## Activity
Please repeat, from the entries that follow, the lines from the one containing "Fentimans (750ml): 3 for 12.36 -> 3 for 10.02" through the one containing "total: 28.94 -> 65.19" exactly, adding nothing.

## Information supplied

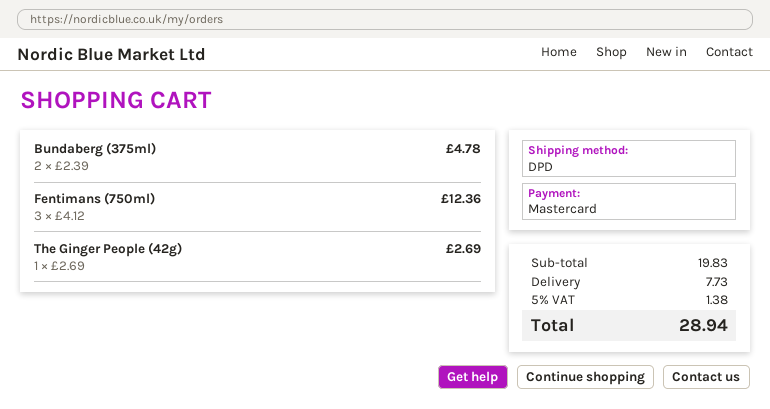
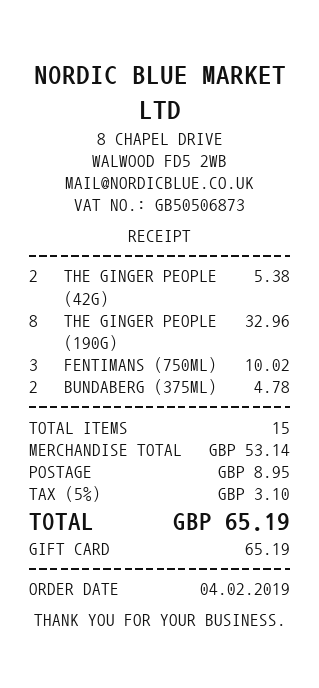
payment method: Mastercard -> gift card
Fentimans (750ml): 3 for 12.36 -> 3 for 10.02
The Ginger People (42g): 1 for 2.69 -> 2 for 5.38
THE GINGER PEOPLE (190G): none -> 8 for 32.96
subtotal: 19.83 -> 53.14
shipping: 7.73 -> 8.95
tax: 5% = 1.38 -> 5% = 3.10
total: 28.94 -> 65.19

* * *

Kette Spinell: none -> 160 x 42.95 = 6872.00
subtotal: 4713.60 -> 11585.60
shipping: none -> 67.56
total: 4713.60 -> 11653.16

## Answer
Fentimans (750ml): 3 for 12.36 -> 3 for 10.02
The Ginger People (42g): 1 for 2.69 -> 2 for 5.38
THE GINGER PEOPLE (190G): none -> 8 for 32.96
subtotal: 19.83 -> 53.14
shipping: 7.73 -> 8.95
tax: 5% = 1.38 -> 5% = 3.10
total: 28.94 -> 65.19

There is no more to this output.